Given I had the week off I decided to review the copies I was sent and am delighted to say that my teenage daughters and I thought the journals are a great idea. The journal prompts help girls identify and celebrate their inner strengths and attributes, manage stress, accept their bodies and dream!
I found myself thinking that the self-talk section was very important as parents cannot hear what teens are saying to themselves in their own heads. We would like to believe that our kids are affirming their healthy and positive decisions and characteristics, but the reality may be that they are using “bully talk” to themselves, saying things like “I am dumb, ugly inconsiderate, mean …” These negative statements undermine their self-confidence, but are difficult to change, especially if they are reinforced by comments parents (inadvertently) make when annoyed..
Given that girls in the U.S. may see about 3 thousand advertisements a day and spend nearly twice as much time in a watching T.V. as in school, we have to do something to combat the pressure these girls feel to reach unattainable beauty goals. There are some great resources listed int he book, although I would have added Nancy Redd’s book “Body Drama.”
The book for moms is particularly important in that we are their role models. My favorite part of the journal for moms were the backstory sections – full of facts and concrete suggestions for how to encourage our children to be healthy! I was surprised the mom journal did not push a little harder for moms to stop commenting on the appearance (clothes, hair, make-up, weight) of people they see and especially greet. I have frequently challenged undergraduate classes to go 24-hours without mentioning anything positive or negative about another person’s appearance – and it is HARD – and upsets those around us, who are dependent on our evaluation of their appearance, and assume if there are no comments that there is something wrong with their appearance.

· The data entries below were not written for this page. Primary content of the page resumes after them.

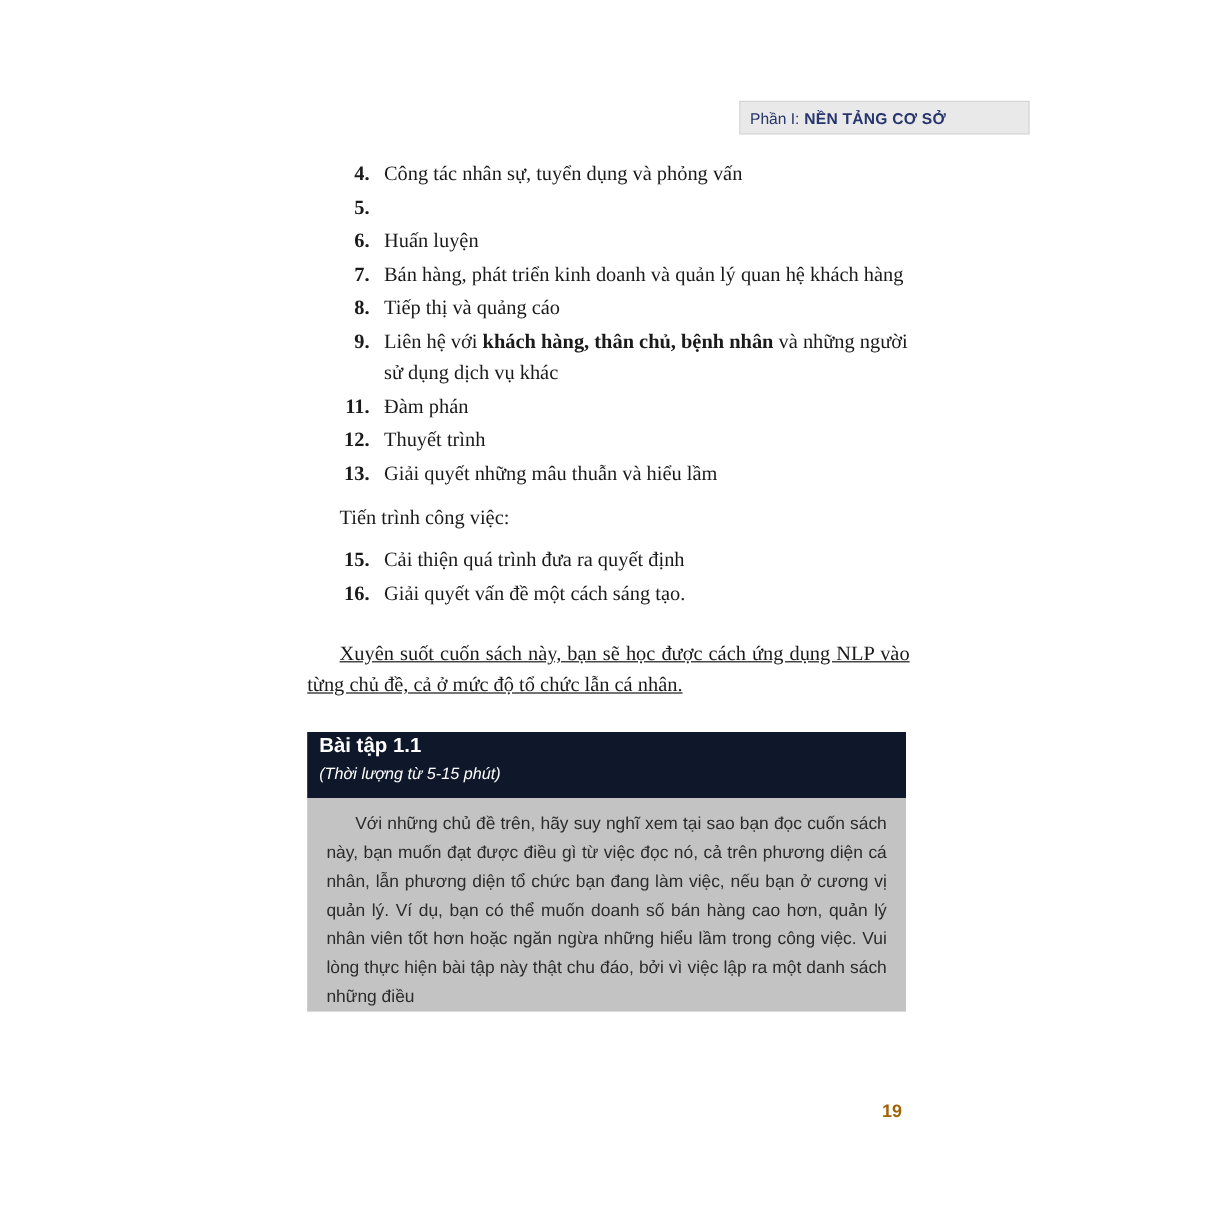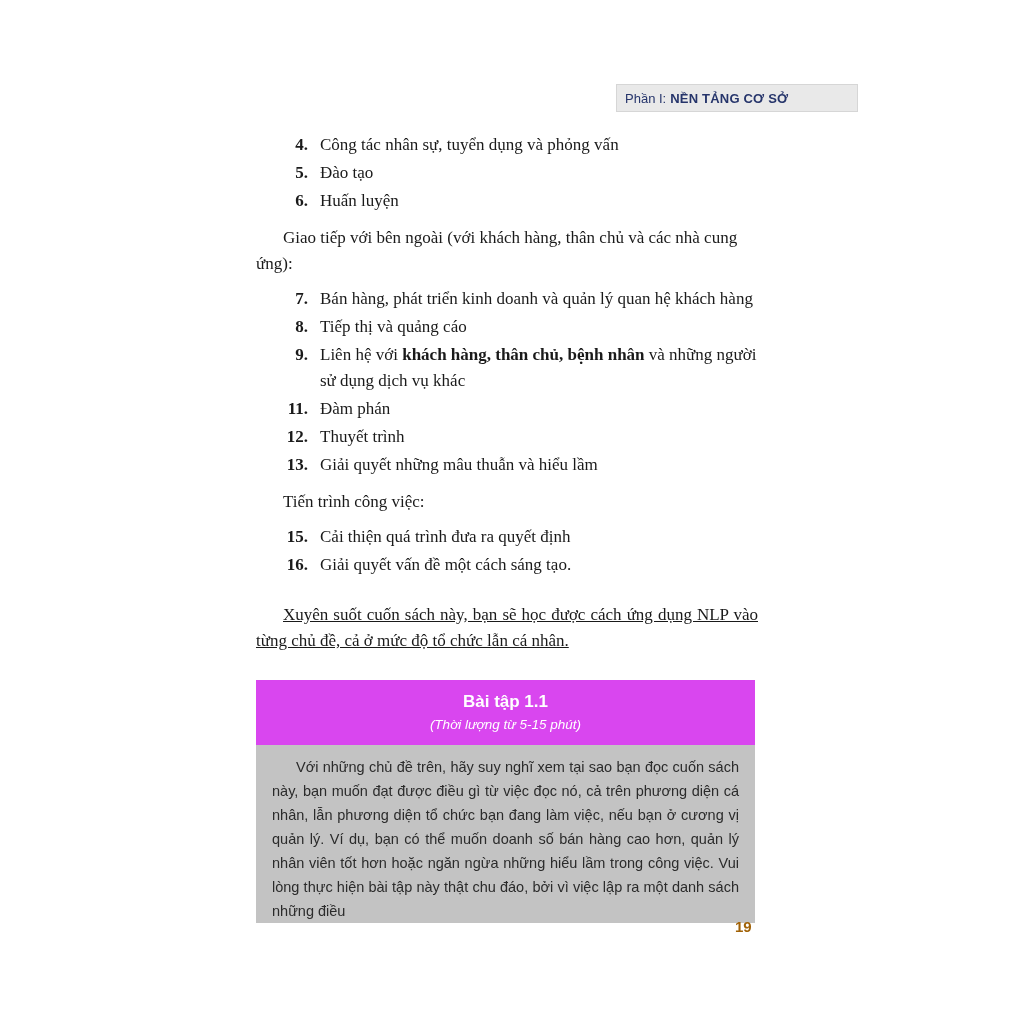"Đào tạo" span.txt { html: <span>Đào tạo</span> -> none }
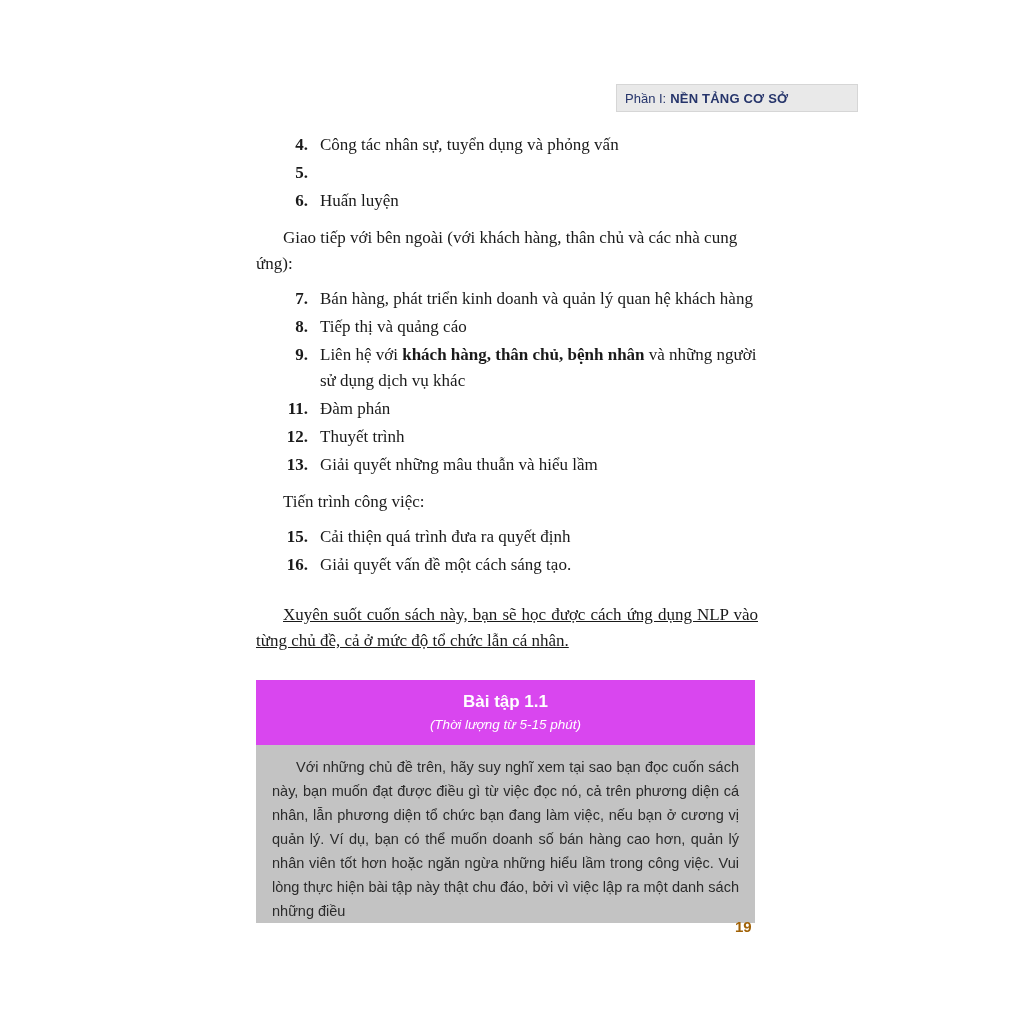"Giao tiếp với bên ngoài" p.para { html: <p>Giao tiếp với bên ngoài (với khách hàng, thân chủ và các nhà cung ứng):</p> -> none }
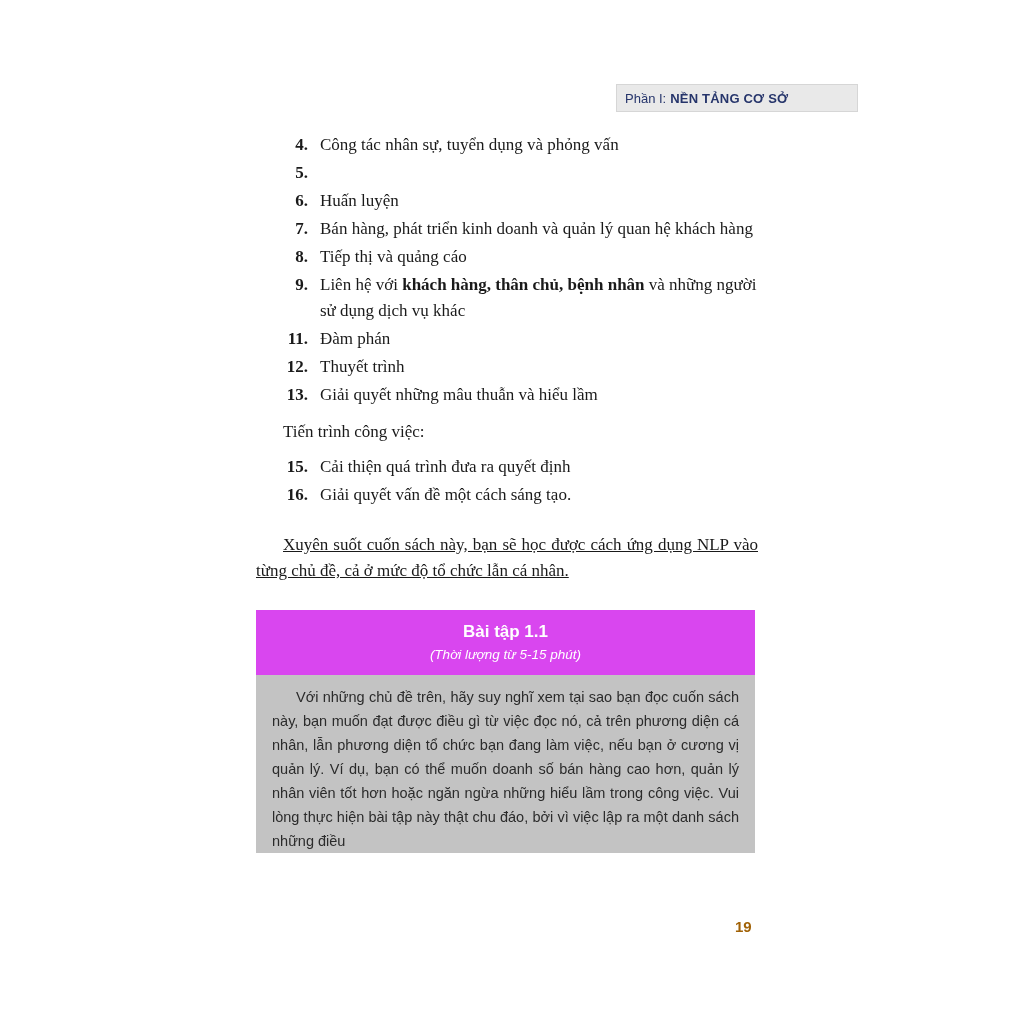"Bài tập 1.1" .exercise-header { background: #d946ef -> #0f172a; padding: 11px 10px 10px 10px -> 1px 10px 10px 10px; text-align: center -> none }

There is a very strong correlation between mom’s satisfaction with her own body and a daughter’s satisfaction with her own body, so it is important that parents get a grip on what we say about our bodies as well as are non-verbal behavior toward our bodies. These books are a great conversation starter and provide great encouragement to moms to talk with their teens about role models and to bring extraordinary women into their lives!
Given the season, I would like to encourage a New Years Resolution for everyone with teenagers – be conscious of the comments and judgments you make about bodies – your own and other people’s – find the beauty in everyone – and encourage your teens to dream, plan and choose a future full of affirming beliefs about their potential and characteristics!